Command (set CROSSREF_TOKEN to your authorization token and replace placeholder with actual host name, which the forum software won’t let me insert):

curl --silent -H “Authorization: Bearer $CROSSREF_TOKEN” “https://[IHOST NAME HERE]/oai?verb=ListRecords&set=J:10.1007:753” | xml_grep ‘//title’ | grep Riemanns

Output (I’ve inserted <?> where you should see a broken character):

Riemanns fr<?>he Notizen zum Mannigfaltigkeitsbegriff und zu den Grundlagen der Geometrie

thank for your help!

Hi, and thanks for your post.

OAI-PMH is working correctly in this case. The broken character came from the metadata supplied to us by the publisher when they registered 10.1007/bf00327859

You can see the same replacement character if you query 10.1007/bf00327859 in the API or metadata search as well, e.g.

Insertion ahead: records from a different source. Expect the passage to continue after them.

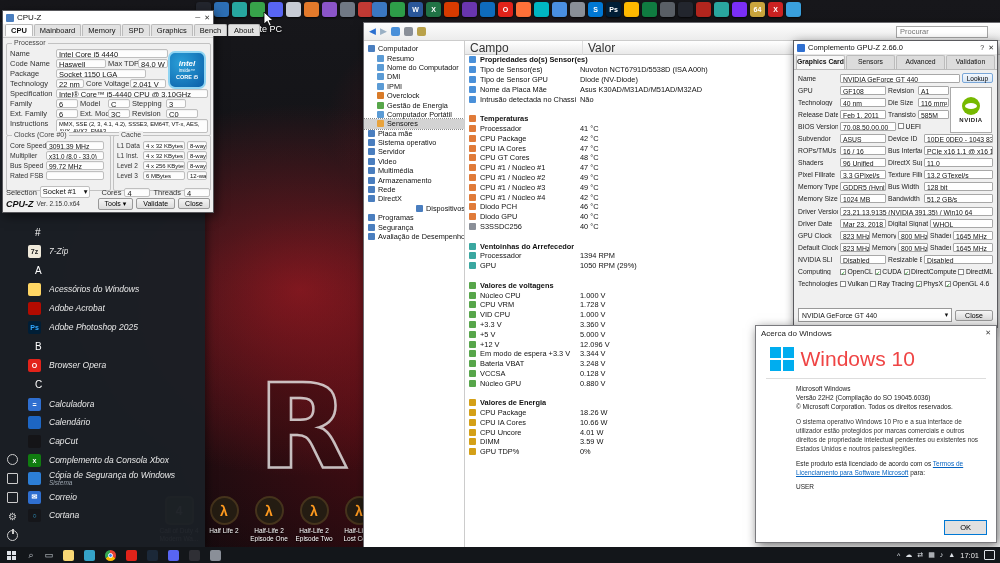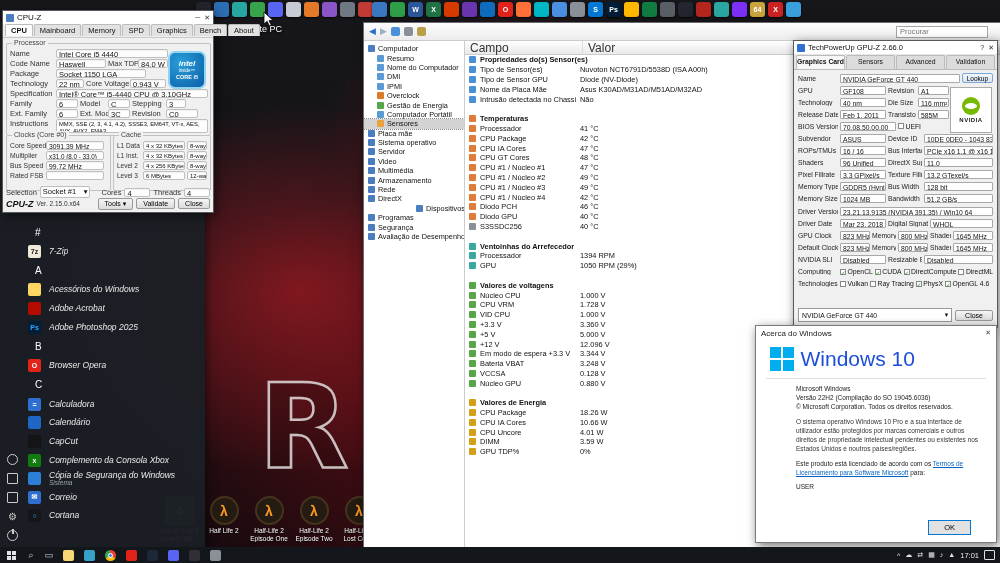"TechPowerUp GPU-Z 2.66.0" span { text: TechPowerUp -> Complemento }
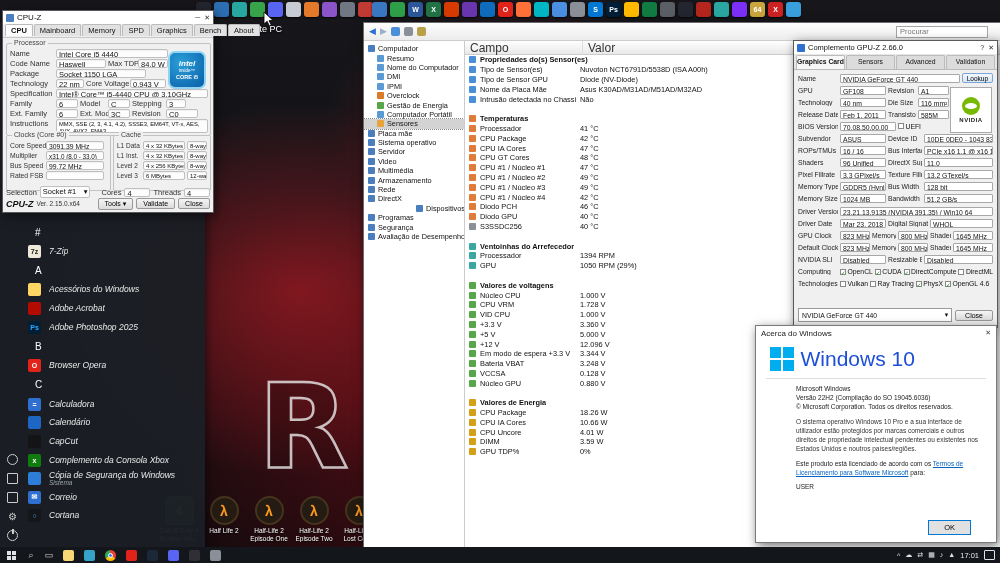"0.943 V" span.czv { text: 0.943 -> 2.041 }
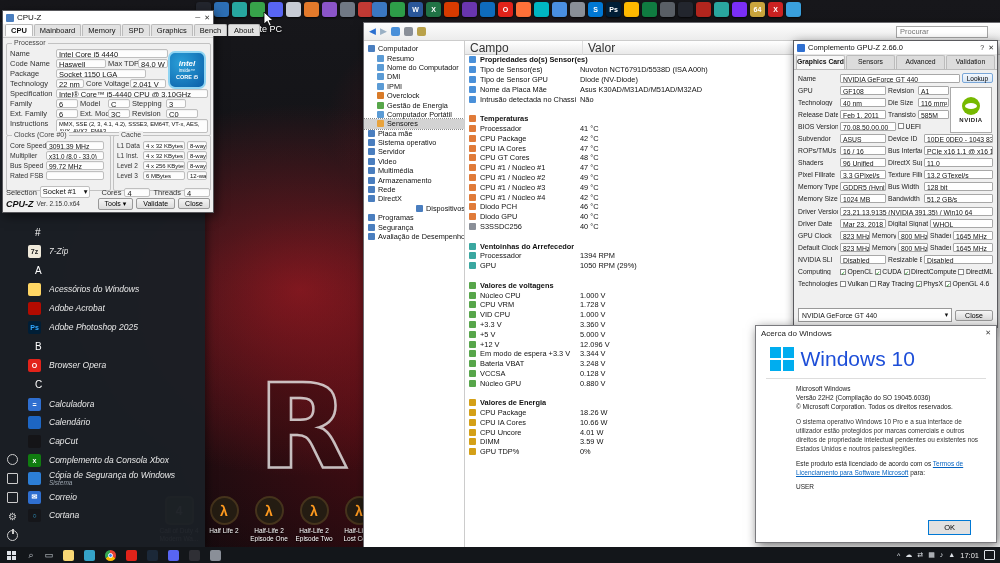"Windows 10" .ab-winname { color: #1d4ed8 -> #ef4444 }
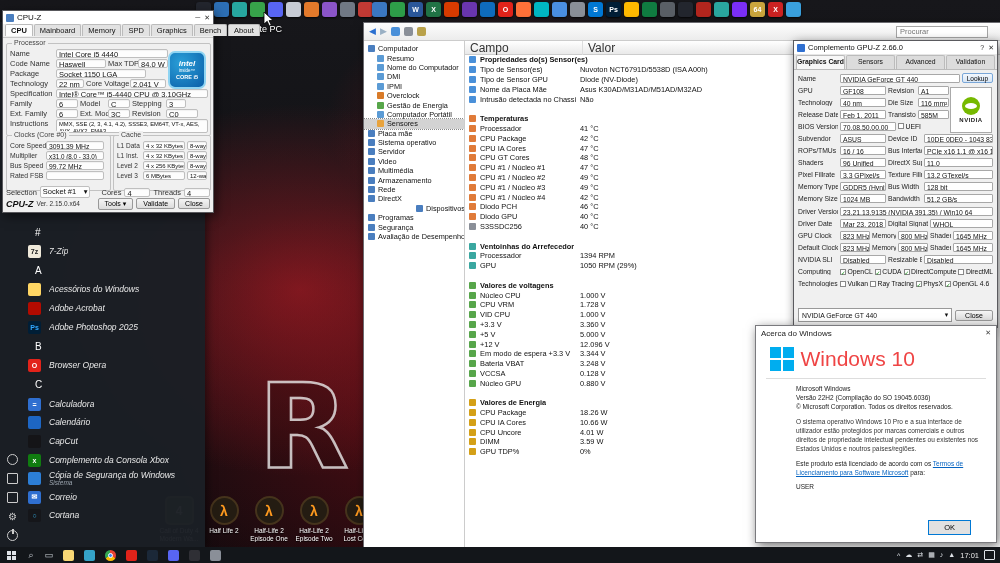"OK" .ab-ok { right: 25px -> 9px }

So, it’s not a problem with OAI-PMH. It’s just a metadata quality issue. Because Crossref can’t supply or update bibliographic metadata directly (it always has to come from the publisher or an organization working on the publisher’s behalf), what we can do in these situations is pass your concerns along to our contacts at the relevant publisher and ask them to submit a corrected metadata record for that item. In this case, the publisher is Springer Nature. You may wish to contact them directly as well, for the fastest possible response.